[Opening Information section]

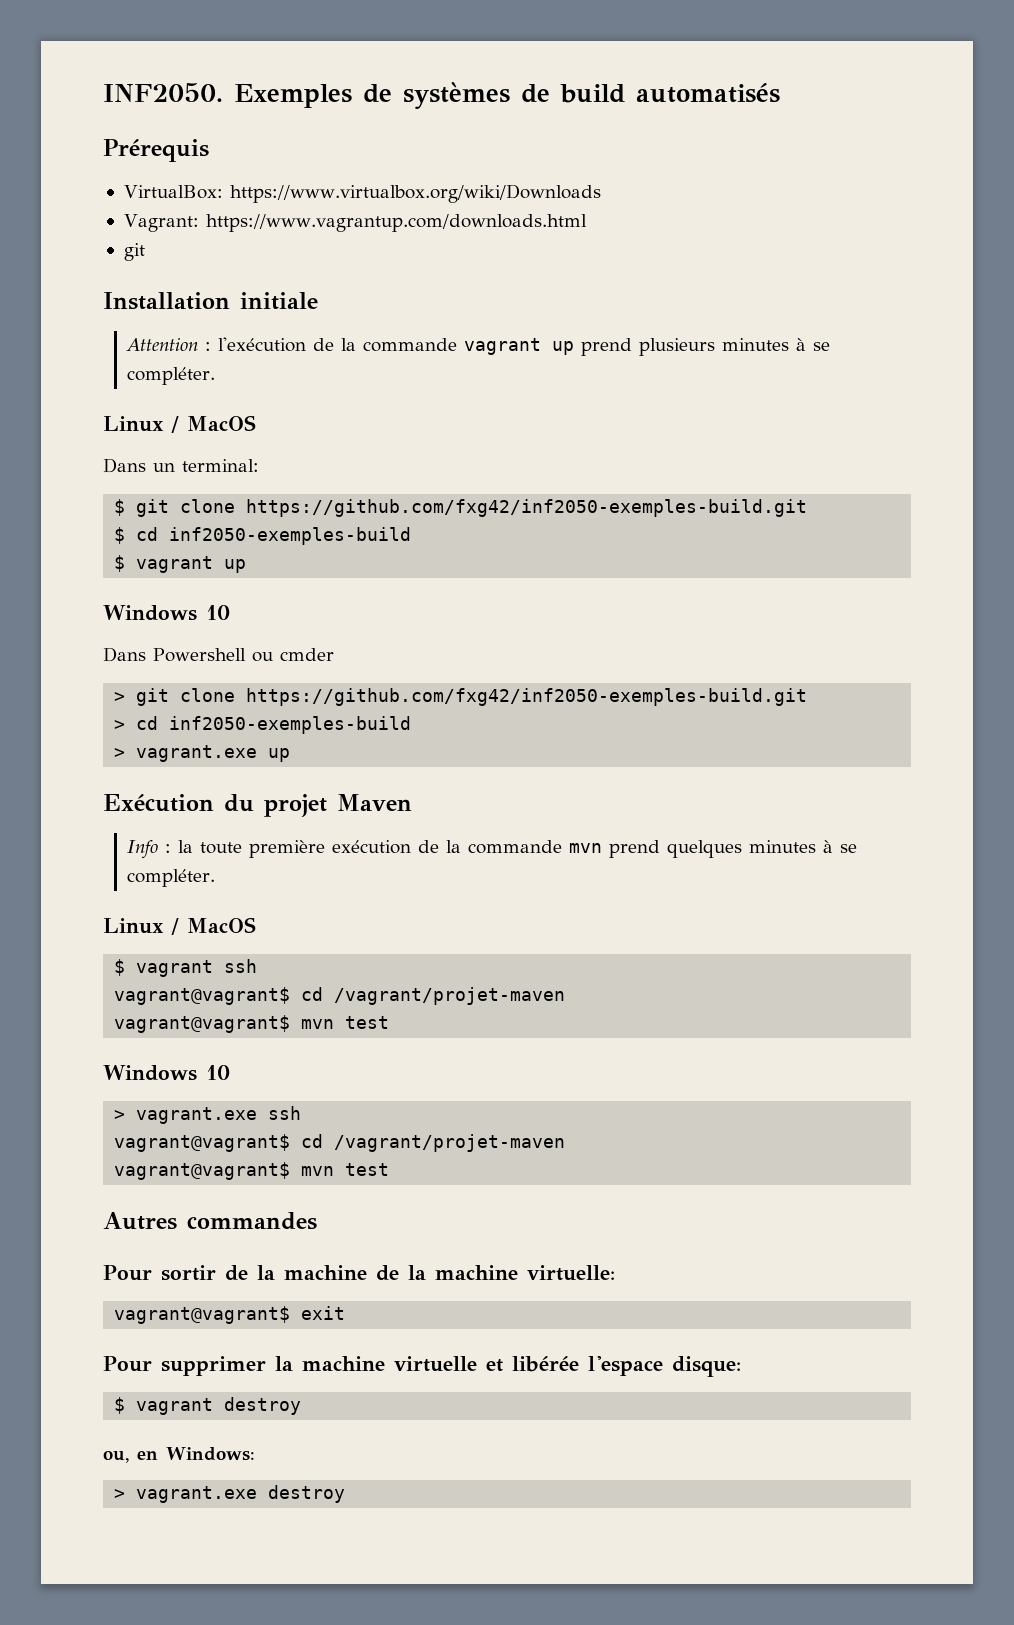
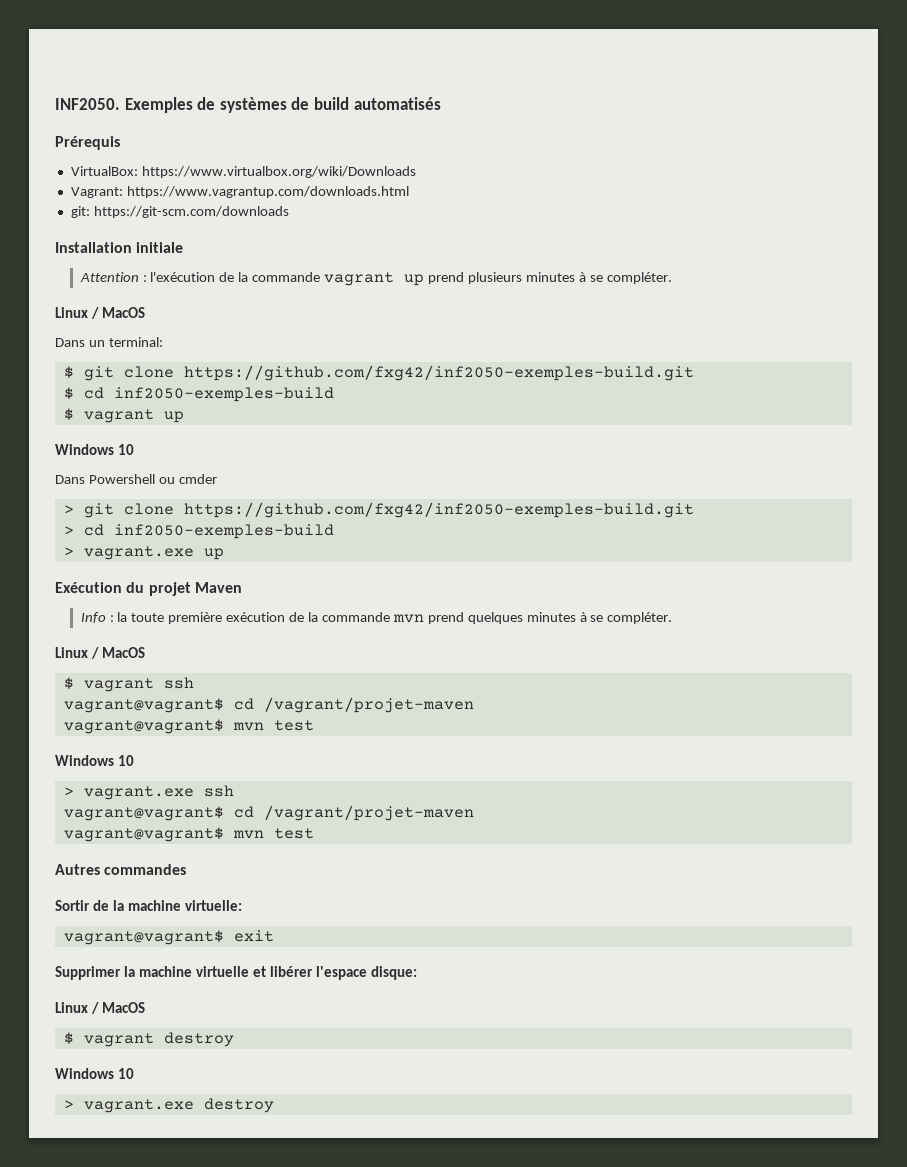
[123,243,145,261] git -> [70,206,289,218] git: https://git-scm.com/downloads
[103,1265,367,1281] Pour sortir de la machine -> [55,900,90,911] Sortir
[103,1356,266,1376] Pour supprimer -> [55,966,121,980] Supprimer
[511,1356,579,1372] libérée -> [270,966,314,977] libérer
(741, 1366) none -> [55,1002,145,1014] // Linux / MacOS
[103,1447,255,1463] ou, en Windows: -> [55,1068,134,1079] Windows 10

[Closing Information section]

• [Task brief]:
Every line that holds the word "Pour" should be copied from the records above.

• [Exercise response]:
[103,1265,367,1281] Pour sortir de la machine -> [55,900,90,911] Sortir
[103,1356,266,1376] Pour supprimer -> [55,966,121,980] Supprimer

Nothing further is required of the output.